━━━━━ Exercise input

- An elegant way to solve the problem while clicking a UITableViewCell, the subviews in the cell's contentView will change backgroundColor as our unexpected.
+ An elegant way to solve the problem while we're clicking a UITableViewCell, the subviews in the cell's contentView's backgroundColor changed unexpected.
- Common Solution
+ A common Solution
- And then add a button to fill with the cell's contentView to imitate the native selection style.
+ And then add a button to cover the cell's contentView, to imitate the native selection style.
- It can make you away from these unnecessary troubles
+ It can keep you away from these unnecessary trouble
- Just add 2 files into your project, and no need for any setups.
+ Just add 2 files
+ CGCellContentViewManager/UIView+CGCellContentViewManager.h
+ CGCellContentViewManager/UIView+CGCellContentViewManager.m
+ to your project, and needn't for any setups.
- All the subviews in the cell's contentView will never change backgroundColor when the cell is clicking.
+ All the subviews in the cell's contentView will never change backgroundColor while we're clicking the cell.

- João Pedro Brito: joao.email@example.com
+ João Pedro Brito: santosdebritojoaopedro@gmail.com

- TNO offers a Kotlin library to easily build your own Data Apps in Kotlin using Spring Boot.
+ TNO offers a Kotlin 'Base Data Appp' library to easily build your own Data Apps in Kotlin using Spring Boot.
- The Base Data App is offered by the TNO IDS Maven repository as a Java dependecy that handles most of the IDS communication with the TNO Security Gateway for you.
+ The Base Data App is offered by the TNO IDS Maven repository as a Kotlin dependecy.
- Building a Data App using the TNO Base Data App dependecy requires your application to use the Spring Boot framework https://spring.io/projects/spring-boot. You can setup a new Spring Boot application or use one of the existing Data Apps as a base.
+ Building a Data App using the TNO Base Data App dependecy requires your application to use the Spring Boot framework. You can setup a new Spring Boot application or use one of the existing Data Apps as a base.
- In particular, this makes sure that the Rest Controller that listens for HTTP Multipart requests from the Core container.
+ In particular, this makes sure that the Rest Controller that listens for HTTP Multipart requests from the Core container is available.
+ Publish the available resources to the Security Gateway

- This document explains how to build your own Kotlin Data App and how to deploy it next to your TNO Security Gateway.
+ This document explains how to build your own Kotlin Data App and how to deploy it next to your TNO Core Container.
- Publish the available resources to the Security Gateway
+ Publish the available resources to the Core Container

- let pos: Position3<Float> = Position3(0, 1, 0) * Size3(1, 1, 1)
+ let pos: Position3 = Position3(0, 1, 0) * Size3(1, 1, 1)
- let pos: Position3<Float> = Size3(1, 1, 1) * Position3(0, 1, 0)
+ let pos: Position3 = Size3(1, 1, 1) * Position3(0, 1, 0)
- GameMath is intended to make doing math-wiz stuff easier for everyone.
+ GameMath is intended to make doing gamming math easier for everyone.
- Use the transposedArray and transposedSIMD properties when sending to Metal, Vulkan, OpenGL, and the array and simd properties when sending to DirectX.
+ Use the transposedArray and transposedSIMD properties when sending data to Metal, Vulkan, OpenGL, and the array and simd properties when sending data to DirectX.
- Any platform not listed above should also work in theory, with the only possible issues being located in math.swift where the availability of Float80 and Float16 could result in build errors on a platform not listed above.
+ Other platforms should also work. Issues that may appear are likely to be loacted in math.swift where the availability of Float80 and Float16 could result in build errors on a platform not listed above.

━━━━━━━━━━

● **What needs to be done**: Select, from the listing, all lines that include the word "Core".

● **Result of the exercise**:
- In particular, this makes sure that the Rest Controller that listens for HTTP Multipart requests from the Core container.
+ In particular, this makes sure that the Rest Controller that listens for HTTP Multipart requests from the Core container is available.
+ This document explains how to build your own Kotlin Data App and how to deploy it next to your TNO Core Container.
+ Publish the available resources to the Core Container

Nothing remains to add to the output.